Mae-Emlyn Currie, Contributing Writer

The University’s orchestra began the semester with its first concert, “Orchestral Fireworks,” in the Weis Center on Sept. 20, after it had practiced for three weeks.

“I was looking for a program that would challenge the orchestra and found these works that are associated with joyfulness,” said Christopher Para, associate professor of Music and the conductor of the orchestra, 

The show’s first piece, “Overture to Zampa,” was composed by French native Louis Joseph “Ferdinand” Hérold (1791-1833). It is the opening for the opera “Zampa,” which was also written by Hérold.

“Élégie for Cello and Orchestra, Op. 24,” the show’s second piece, was composed by another French native Gabriel Fauré (1845-1924) in 1880 and was first performed for the public in 1883. The work, in C minor, features a sad and solemn opening and then climaxes into an intense, fast-paced middle section. It finally concludes on a sad note.

For the University’s orchestra, it introduced newcomer Lisa Caravan, a cellist and assistant professor of Music.

“Dr. Caravan started this semester. She teaches cello and music education,” Para said. “She’s a marvelous cellist with a big, beautiful sound.”

Written by French composer Georges Bizet (1838-1875), “L’Arlésienne Suite No. 2,” the orchestra’s third performance piece, was arranged and published in 1879, four years after Bizet’s death.
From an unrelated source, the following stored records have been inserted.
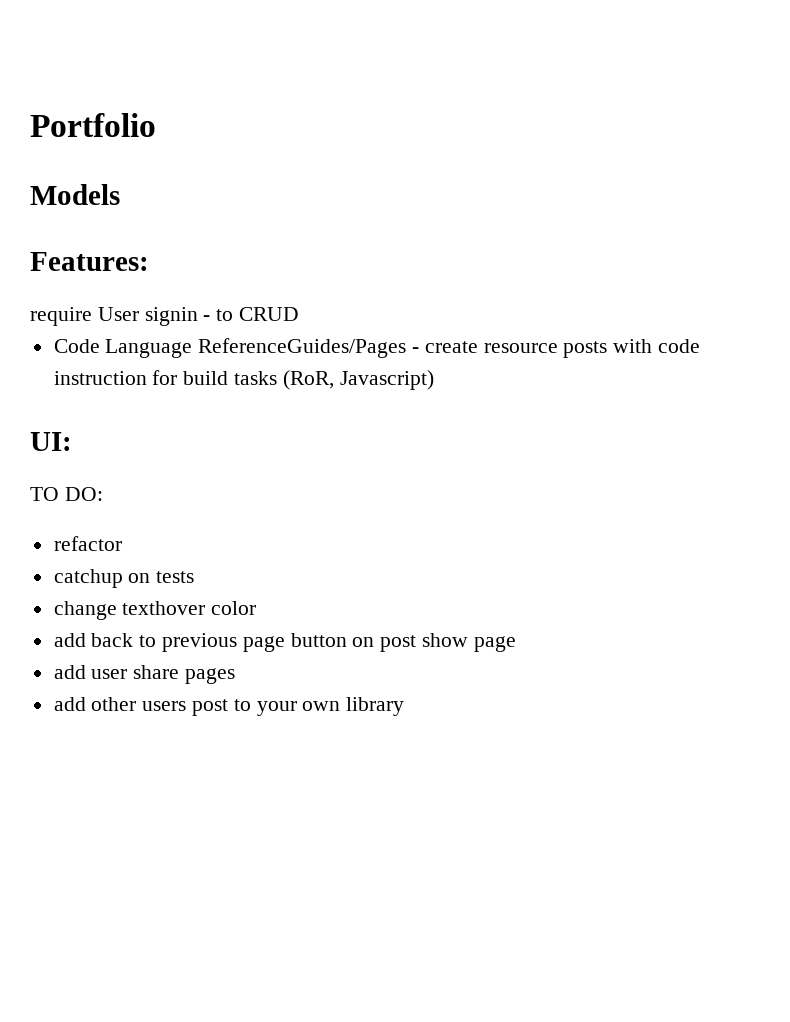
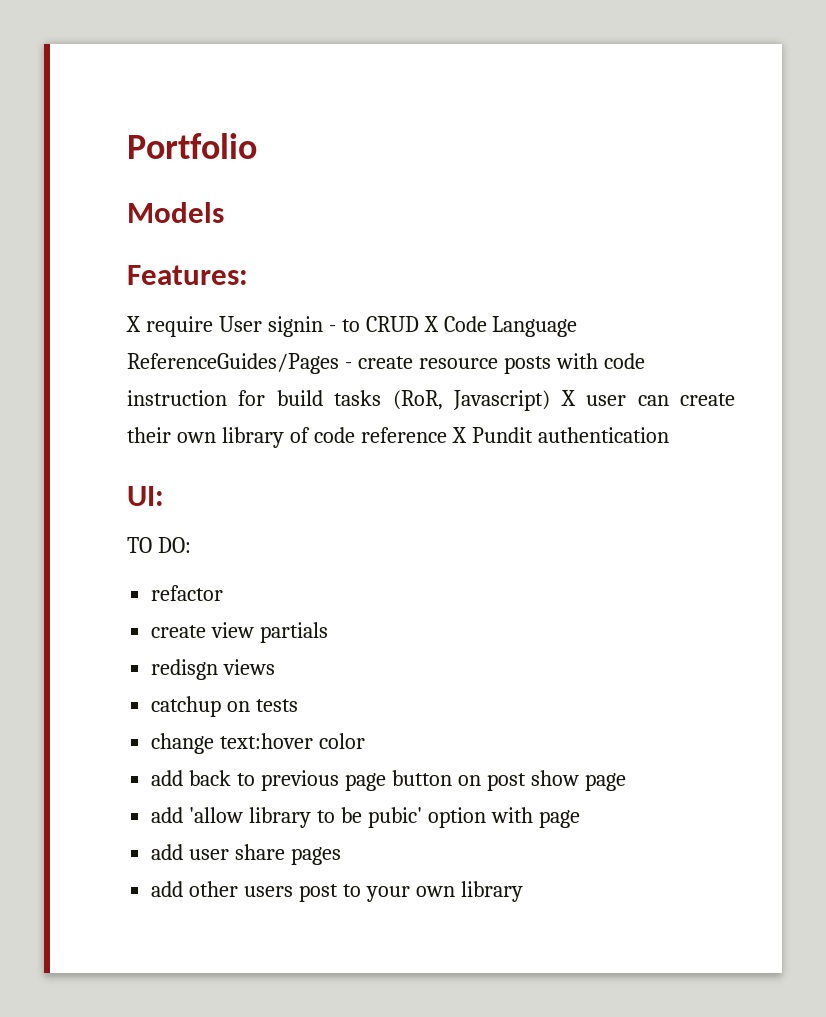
(149, 261) none -> [126,316,141,332] X
(300, 314) // -> [423,316,439,332] X
(434, 380) none -> [560,390,736,406] [127,427,669,448] X user can create their own library of code reference X Pundit authentication
(122, 543) none -> [151,622,329,643] [151,659,276,680] // create view partials // redisgn views
[122,601,206,615] texthover -> [220,733,314,749] text:hover
(516, 644) none -> [151,807,580,828] // add 'allow library to be pubic' option with page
It consists of four movements, which are Pastorale, Intermezzo, Minuet, and Farandole. The second suite starts with an introduction from the wind section. From the orchestra, Ryan MacIver ’17, an alto saxophone player, received a solo. 

The final piece of the concert was “Polovtsian Dances” from the opera “Prince Igor,” which was accompanied by the Concert Chorale, conducted by Visiting Assistant Professor of Music Rachel Samet. “Polovtsian Dances” remained unfinished after its composer Alexander Borodin (1833-1887) died. The dances are performed with a choir and last 11-14 minutes. 

“I thought it was a magical experience for all ages, and I was enchanted by the music,” Sienna Mosher ’18 said.

“This is a concert for celebration of brilliant orchestral music,” Para said. “Bucknell has a unique situation for having an outstanding orchestra, and it’d be marvelous if [students] heard it.”